Jim stepped out of the car. He chuckled, and waved his arms expansively. “So –
this is what you’re calling home nowadays, huh?”
“Don’t laugh. See that hut over there?”
Jim nodded.
“That’s what you’re going to be calling home for awhile.”
“I beg your pardon?”
“Trust me,” Grandpa said, with a smile. It was a warm smile. “I know what you
need.”
“I need – a hut?”
Grandpa started walking around the hut, and Jim followed –knowing he would
regret it.
“Our people have always been warriors,” Grandpa said.
“Oh yes,” said Jim. “We struggled against the Great White Father.” The old man
ignored his sarcasm.
“Against the whites, yes, but also against other Indians. Whoever pissed us off,
really. And in all that fighting, we learned something.”
“What?”
“We learned that a man can’t come home from battle and slide right into a life of
peace, there has to be a transition. The blood must be washed away.”
“I’m betting that’s where the hut comes in.”
“It is the site of the purification ceremony. You have shed blood, and served with
honor –but that part of your life is over. It’s time to journey to anotehr life –the life of
peace.”
“This doesn’t involve self-mutilation, does it? I could never get into self-
mutilation.”
“Shut up and get in the hut.”
“How long does this jazz take?”
“Sixteen days.”
Jim’s jaw dropped. “Sixteen days? Are you crazy? I can’t sit in your stupid hut for
sixteen days!”
Grandpa paused. “Excuse me,” he said. “Do you have a job to go to, or a prior
engagement, or a life of some sort I don’t know about?”
Jim reflected. “You have a point there.”
“Then get in the damn hut.”
They walked the remaining distance to the tiny structure. Jim bent over and
peered at the darkness inside. It was a very spartan set-up –he had endured far worse
discomfort, of course, in muddy jungles. But he had no choice then. He hesitated at the
low doorway, uncertain yet drawn somehow. The ramshackle hut had an odd feel to it, a
peculiar energy and presence –holy, Jim realized, then recognized the silliness of such a
thought.
Grandpa was staring at Jim as if he knew his thoughts. The old man nodded, a
movement so slight Jim almost missed it.
“You must sit facing west,” Grandpa said. “You must fast all day –at night I will
bring you food and water.
“But not much, I’ll bet.” Jim’s words, though intended to be sarcastic, had lost
their earlier bite. He was entranced by the darkness of the hut, and his tone trailed off in
distraction.
“You will meditate –reflect upon your deeds –and if you are fortunate, a vision
will come to you before the ritual is finished.

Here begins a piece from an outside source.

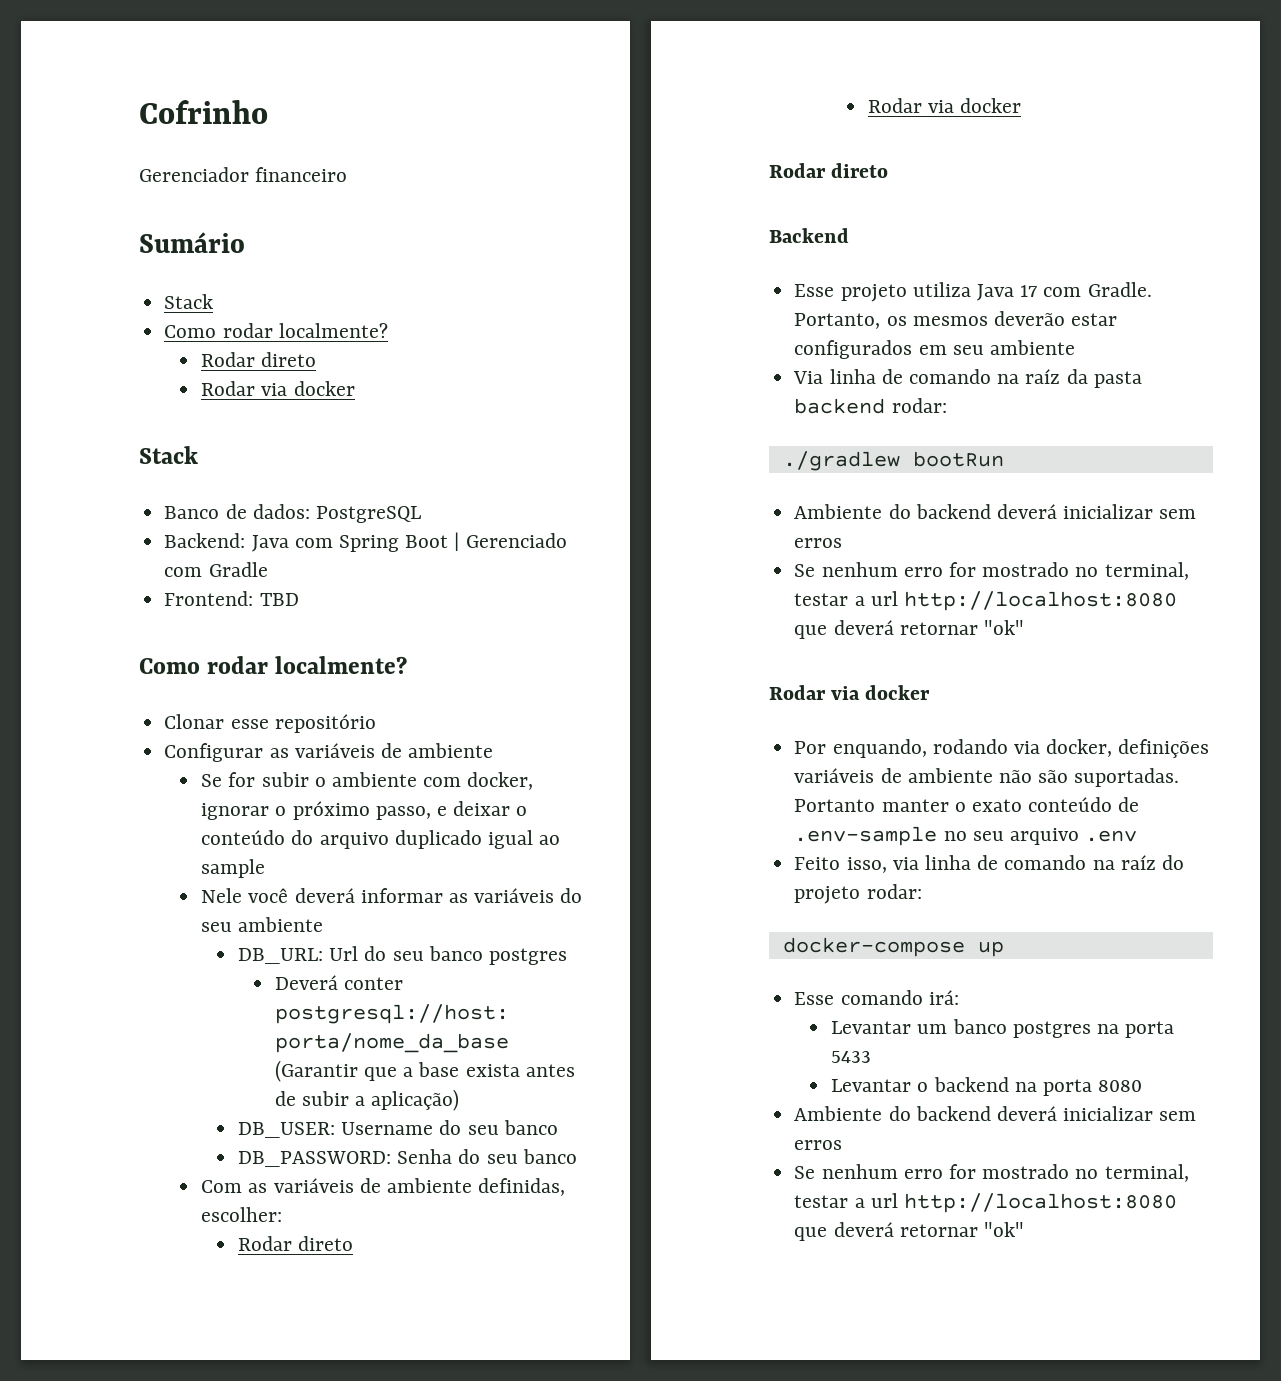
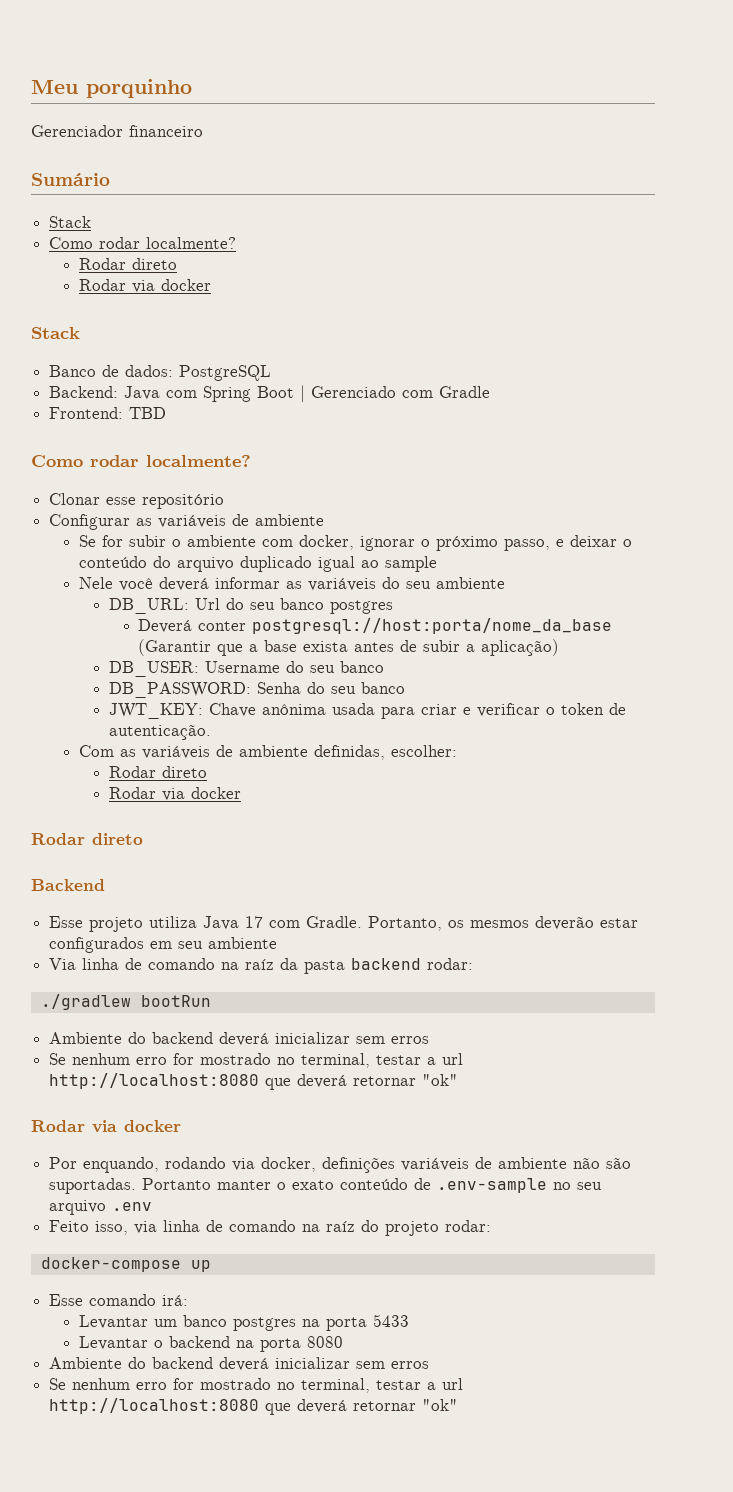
- Cofrinho
+ Meu porquinho
+ JWT_KEY: Chave anônima usada para criar e verificar o token de autenticação.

“Wear this.” He dug something out of his pocket. It was a small leather pouch,
strung onto a rawhide thing. He placed it around Jim’s neck.
“Give me the lighter,” Grandpa said –when Jim gave it, the old man placed it in
the pouch. “This is your trophy from the enemy. In the old days it would’ve been a scalp
–we gotta improvise a little, on that one.”
The old man gestured to the doorway. “It begins now,” he said.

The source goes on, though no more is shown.